Según los últimos indicadores de calidad de vida del Instituto Nacional de Estadística, los españoles puntuamos nuestra satisfacción con nuestra vida en un 7,3.  Sin embargo, pese a que con el tiempo deberíamos aprender a valorar más las cosas, la realidad es que esta satisfacción con la vida va disminuyendo con la edad. ¿Cómo podemos cambiar esa dinámica?

El sesgo negativo

“Vivimos en una sociedad que directa o indirectamente nos educa en dar mucha importancia a lo que no nos gusta, lo que nos falta, lo que está mal y al error”, señala la psicóloga Sonia García. De hecho, desde un punto de vista más clínico, esto es lo que se conoce como “sesgo negativo”. Tal y como explica la experta se trata de “poner el foco en lo negativo y normalizar lo positivo restándole valor”.

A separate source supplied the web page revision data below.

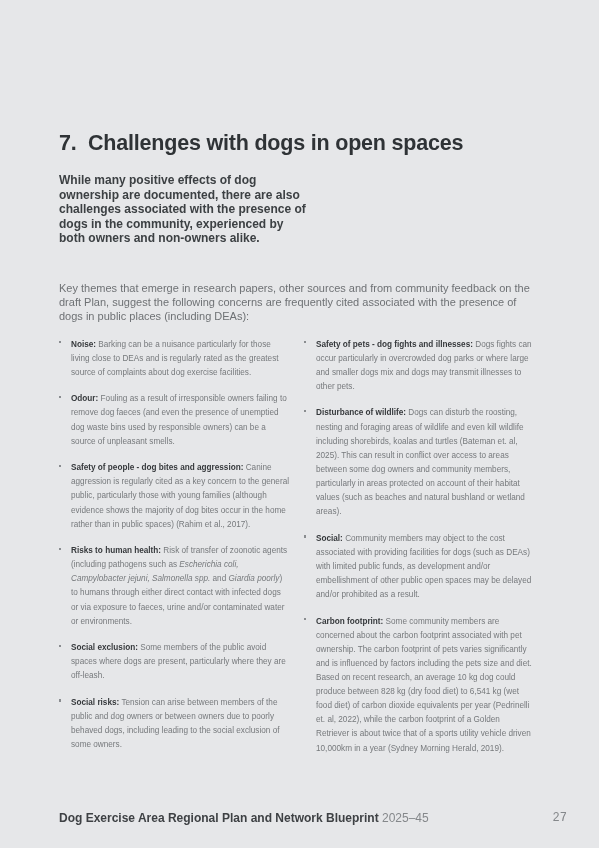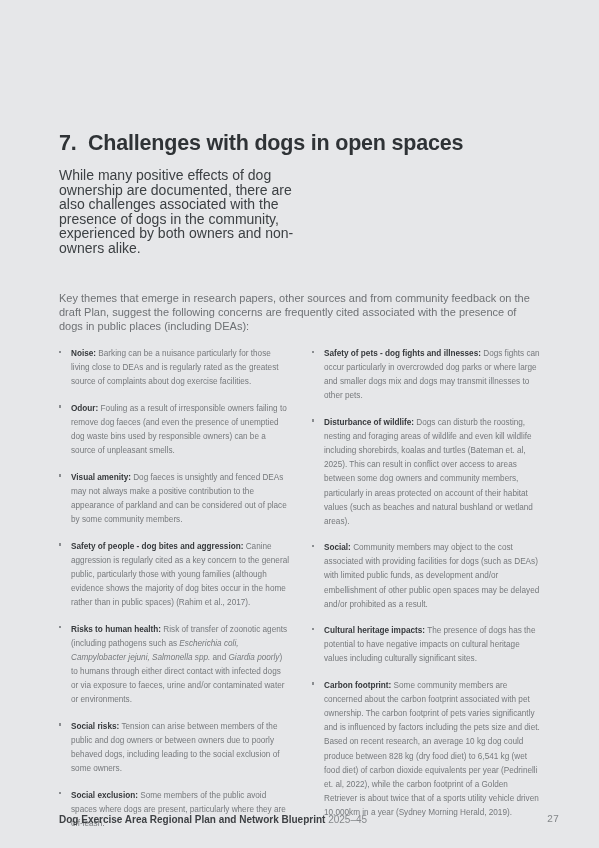--- a/index.html
+++ b/index.html
@@ -40,42 +40,42 @@
   .chapter-num {
     width: 29px;
     flex: 0 0 29px;
   }
   .chapter-title {
     flex: 1;
     margin-top: 43px;
   }
 
   .chapter-standfirst {
-    margin-top: 12px;
+    margin-top: 17px;
     color: #3c4043;
-    font-size: 14px;
-    font-weight: normal;
+    font-size: 12px;
+    font-weight: bold;
     line-height: 14.6px;
     max-width: 250px;
   }
 
   
   .intro {
     margin-top: 35px;
     color: #6e7174;
     font-size: 11px;
     line-height: 14.2px;
     max-width: 478px;
   }
 
   
   .columns {
     display: flex;
     margin-top: 14px;
-    gap: 12px;
+    gap: 4px;
   }
   .col {
     width: 240px;
     flex: 0 0 240px;
   }
   .col.right {
     padding-left: 1px;
   }
 
   .bullet {
@@ -109,26 +109,26 @@
     font-weight: bold;
   }
   .bullet-text i {
     font-style: italic;
   }
 
   
   .footer {
     position: absolute;
     left: 59px;
-    right: 40px;
+    right: 32px;
     bottom: 23px;
     display: flex;
     align-items: flex-start;
     justify-content: space-between;
-    font-size: 10px;
+    font-size: 12px;
   }
   .footer-left {
     color: #3e4144;
     font-weight: bold;
   }
   .footer-left .years {
     color: #85888b;
     font-weight: normal;
   }
   .footer-page {
@@ -158,55 +158,47 @@
           <div class="bullet">
             <span class="bullet-marker"></span>
             <span class="bullet-text"><b>Noise:</b> Barking can be a nuisance particularly for those living close to DEAs and is regularly rated as the greatest source of complaints about dog exercise facilities.</span>
           </div>
           <div class="bullet">
             <span class="bullet-marker"></span>
             <span class="bullet-text"><b>Odour:</b> Fouling as a result of irresponsible owners failing to remove dog faeces (and even the presence of unemptied dog waste bins used by responsible owners) can be a source of unpleasant smells.</span>
           </div>
           <div class="bullet">
             <span class="bullet-marker"></span>
-            <span class="bullet-text"><b>Visual amenity:</b> Dog faeces is unsightly and fenced DEAs may not always make a positive contribution to the appearance of parkland and can be considered out of place by some community members.</span>
-          </div>
-          <div class="bullet">
-            <span class="bullet-marker"></span>
             <span class="bullet-text"><b>Safety of people - dog bites and aggression:</b> Canine aggression is regularly cited as a key concern to the general public, particularly those with young families (although evidence shows the majority of dog bites occur in the home rather than in public spaces) (Rahim et al., 2017).</span>
           </div>
           <div class="bullet">
             <span class="bullet-marker"></span>
             <span class="bullet-text"><b>Risks to human health:</b> Risk of transfer of zoonotic agents (including pathogens such as <i>Escherichia coli, Campylobacter jejuni, Salmonella spp.</i> and <i>Giardia poorly</i>) to humans through either direct contact with infected dogs or via exposure to faeces, urine and/or contaminated water or environments.</span>
           </div>
           <div class="bullet">
             <span class="bullet-marker"></span>
+            <span class="bullet-text"><b>Social exclusion:</b> Some members of the public avoid spaces where dogs are present, particularly where they are off-leash.</span>
+          </div>
+          <div class="bullet">
+            <span class="bullet-marker"></span>
             <span class="bullet-text"><b>Social risks:</b> Tension can arise between members of the public and dog owners or between owners due to poorly behaved dogs, including leading to the social exclusion of some owners.</span>
-          </div>
-          <div class="bullet">
-            <span class="bullet-marker"></span>
-            <span class="bullet-text"><b>Social exclusion:</b> Some members of the public avoid spaces where dogs are present, particularly where they are off-leash.</span>
           </div>
         </div>
       <div class="col right" id="right-col">
           <div class="bullet">
             <span class="bullet-marker"></span>
             <span class="bullet-text"><b>Safety of pets - dog fights and illnesses:</b> Dogs fights can occur particularly in overcrowded dog parks or where large and smaller dogs mix and dogs may transmit illnesses to other pets.</span>
           </div>
           <div class="bullet">
             <span class="bullet-marker"></span>
             <span class="bullet-text"><b>Disturbance of wildlife:</b> Dogs can disturb the roosting, nesting and foraging areas of wildlife and even kill wildlife including shorebirds, koalas and turtles (Bateman et. al, 2025). This can result in conflict over access to areas between some dog owners and community members, particularly in areas protected on account of their habitat values (such as beaches and natural bushland or wetland areas).</span>
           </div>
           <div class="bullet">
             <span class="bullet-marker"></span>
             <span class="bullet-text"><b>Social:</b> Community members may object to the cost associated with providing facilities for dogs (such as DEAs) with limited public funds, as development and/or embellishment of other public open spaces may be delayed and/or prohibited as a result.</span>
-          </div>
-          <div class="bullet">
-            <span class="bullet-marker"></span>
-            <span class="bullet-text"><b>Cultural heritage impacts:</b> The presence of dogs has the potential to have negative impacts on cultural heritage values including culturally significant sites.</span>
           </div>
           <div class="bullet">
             <span class="bullet-marker"></span>
             <span class="bullet-text"><b>Carbon footprint:</b> Some community members are concerned about the carbon footprint associated with pet ownership. The carbon footprint of pets varies significantly and is influenced by factors including the pets size and diet. Based on recent research, an average 10 kg dog could produce between 828 kg (dry food diet) to 6,541 kg (wet food diet) of carbon dioxide equivalents per year (Pedrinelli et. al, 2022), while the carbon footprint of a Golden Retriever is about twice that of a sports utility vehicle driven 10,000km in a year (Sydney Morning Herald, 2019).</span>
           </div>
         </div>
     </div>
 
   </div>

Los motivos del sesgo negativo son múltiples. La también psicóloga Tamara de la Rosa apunta a que el principal es que “es más sencillo y más rápido quejarnos por lo que nos sucede que esforzarnos en encontrar soluciones”. Al fin y al cabo vivir en la queja de lo externo, es mucho más sencillo que afrontar nuestros retos internos. En otros casos, ocurre justo lo contrario. “El perfeccionismo y la auto-exigencia puede hacer que nunca estés conforme con ninguno de tus resultados”.

Sin embargo, reconoce que en ocasiones estamos muy condicionados por el entorno y que no todo es echar pierdas sobre nuestro propio tejado. “Cuando nos criamos en un entorno que tiene la queja como estilo de vida, normalizamos este comportamiento y lo llevamos a cabo”. Como ejemplo de la Rosa explica que suelen ser comunes los casos de pacientes que “durante una mala etapa donde recibieron la atención, cariño y protección que quizás, por una baja autoestima o por no haber obtenido este tipo de refuerzo hasta ese momento, les hizo sentir como personas especiales, queridas y más que reforzadas. En estos casos, el victimismo les supuso cubrir una carencia afectiva por lo que, consciente o inconscientemente, decidieron mantener ese papel”. Así adoptan el discurso de la insatisfacción y de la queja constante para seguir recibiendo el refuerzo positivo de su entorno.

Por otra parte, en lo que se refiere a ver siempre la parte negativa no solo de nuestra vida, sino de nuestra relación con los demás, Tamara de la Rosa argumenta que se trataría de una falta de empatía. “Si no sabemos ponernos en los zapatos de otro, no entenderemos que piensen y se comporten de diferente manera a como lo haríamos nosotros por lo que nos sentiremos molestos en numerosas ocasiones”.

Un impacto en el bienestar y en la vida social

Este nivel de autoexigencia no supondría un problema si no tuviera un importante impacto en nuestro día a día. “Esto va a repercutir directamente en nuestra autoestima, sintiéndonos incapaces, personas poco válidas, frustradas, fatigadas e incluso impotentes, lo cual puede generar una sensación de tristeza, ansiedad o vacío por aquello que nos falta o no alcanzamos”, reflexiona Sonia García.

Igualmente, en lo relativo a nuestras relaciones interpersonales, García insiste en que el problema está en que la otra persona “reciba reprimendas y castigos continuos por lo que consideramos que no hace bien, mientras que no se sienta valorada en ningún momento porque no le decimos lo positivo que nos aporta”. Esto al final supone el declive de la relación en cuestión, ya sea de pareja, familiar o de amistad, lo que provocará un inevitable distanciamiento. “Imaginemos una reunión familiar o con un grupo de amigos en la que no paramos de quejarnos. Será de todo menos agradable, solo pensarlo da pereza”.

Por último, Tamara de la Rosa añade una idea: “A veces nos equivocamos en las expectativas que nos creamos sobre los demás. Pretendemos que nos den todo y ni siquiera nosotros podemos estar en todo”. De esta forma, plantea que más allá de exigir al resto, hagamos un ejercicio de reflexión sobre lo que realmente aportamos nosotros a esa relación en primer lugar.